Data entries
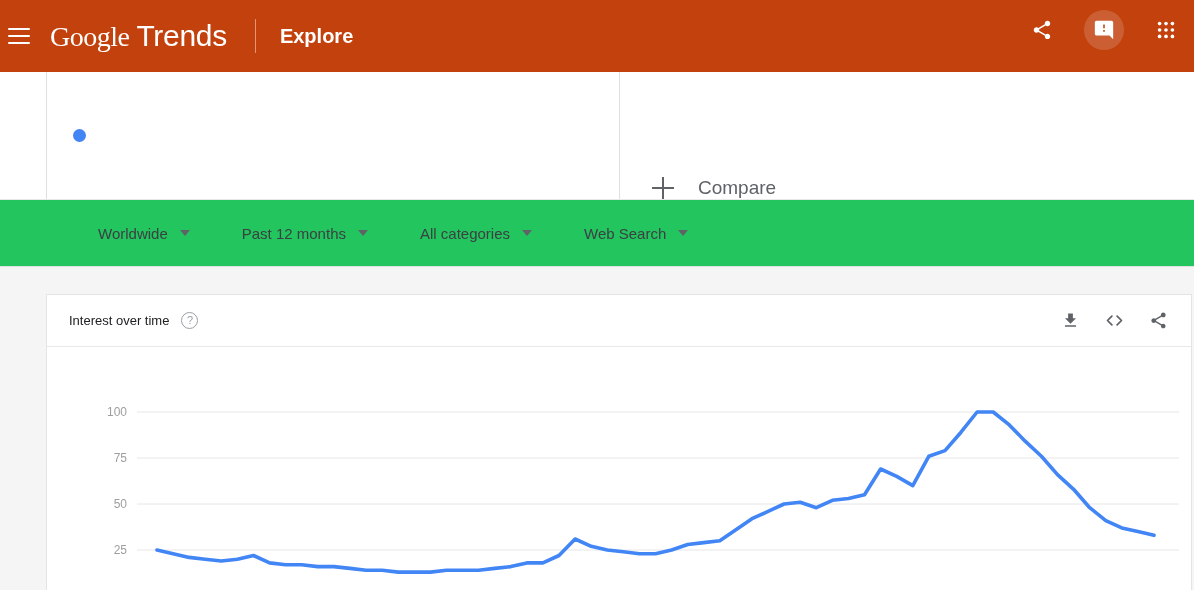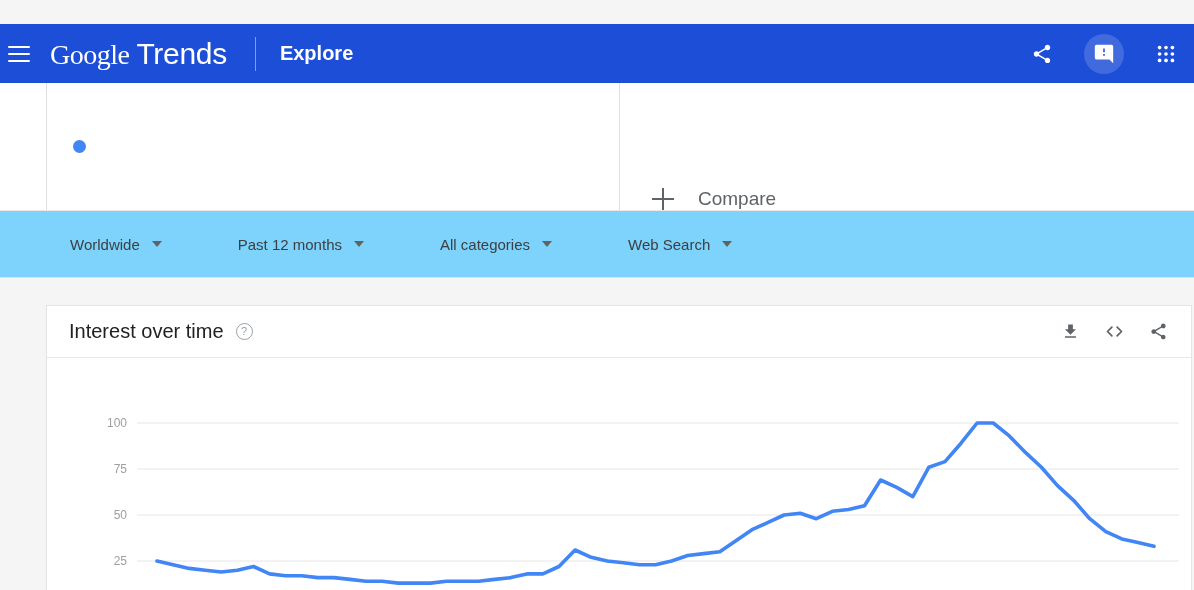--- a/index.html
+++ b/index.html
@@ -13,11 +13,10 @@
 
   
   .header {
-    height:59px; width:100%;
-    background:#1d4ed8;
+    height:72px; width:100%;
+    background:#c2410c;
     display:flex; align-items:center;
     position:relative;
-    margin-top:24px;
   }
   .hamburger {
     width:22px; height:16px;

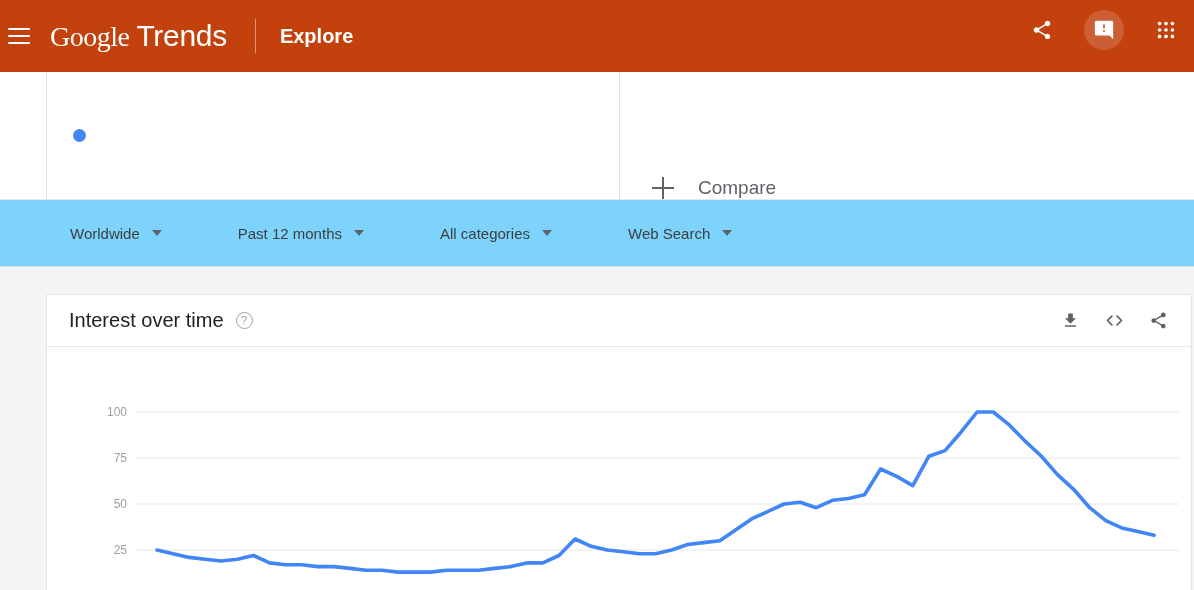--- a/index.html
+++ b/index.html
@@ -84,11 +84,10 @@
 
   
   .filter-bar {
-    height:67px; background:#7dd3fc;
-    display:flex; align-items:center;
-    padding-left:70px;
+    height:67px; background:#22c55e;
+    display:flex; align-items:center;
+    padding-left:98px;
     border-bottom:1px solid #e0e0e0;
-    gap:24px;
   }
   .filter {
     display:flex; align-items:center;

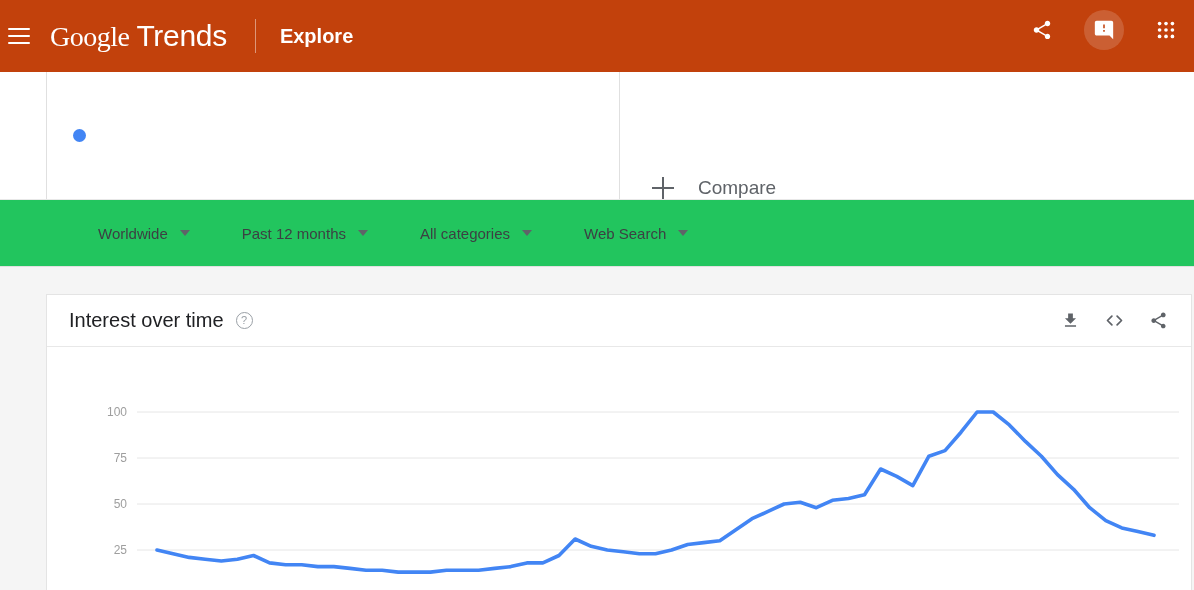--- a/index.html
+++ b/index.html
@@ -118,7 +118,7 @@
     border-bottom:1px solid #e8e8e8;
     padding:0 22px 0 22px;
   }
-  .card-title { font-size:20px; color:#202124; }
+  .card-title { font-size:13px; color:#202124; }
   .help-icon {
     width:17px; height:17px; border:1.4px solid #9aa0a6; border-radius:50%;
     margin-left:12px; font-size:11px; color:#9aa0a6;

==

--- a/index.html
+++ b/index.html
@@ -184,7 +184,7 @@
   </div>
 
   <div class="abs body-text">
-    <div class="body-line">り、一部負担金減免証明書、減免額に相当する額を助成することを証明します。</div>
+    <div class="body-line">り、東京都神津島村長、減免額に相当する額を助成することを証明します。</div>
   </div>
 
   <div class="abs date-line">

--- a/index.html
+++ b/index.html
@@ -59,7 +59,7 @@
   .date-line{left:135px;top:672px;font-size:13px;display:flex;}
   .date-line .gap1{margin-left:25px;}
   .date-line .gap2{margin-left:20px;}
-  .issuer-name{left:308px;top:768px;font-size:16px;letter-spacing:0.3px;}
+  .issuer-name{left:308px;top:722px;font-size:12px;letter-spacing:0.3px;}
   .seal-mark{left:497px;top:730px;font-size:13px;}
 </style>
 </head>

What the task requires:
Copy out each line of the data containing the string "減免額に相当する額を助成することを証明します".

Expected output:
-    <div class="body-line">り、一部負担金減免証明書、減免額に相当する額を助成することを証明します。</div>
+    <div class="body-line">り、東京都神津島村長、減免額に相当する額を助成することを証明します。</div>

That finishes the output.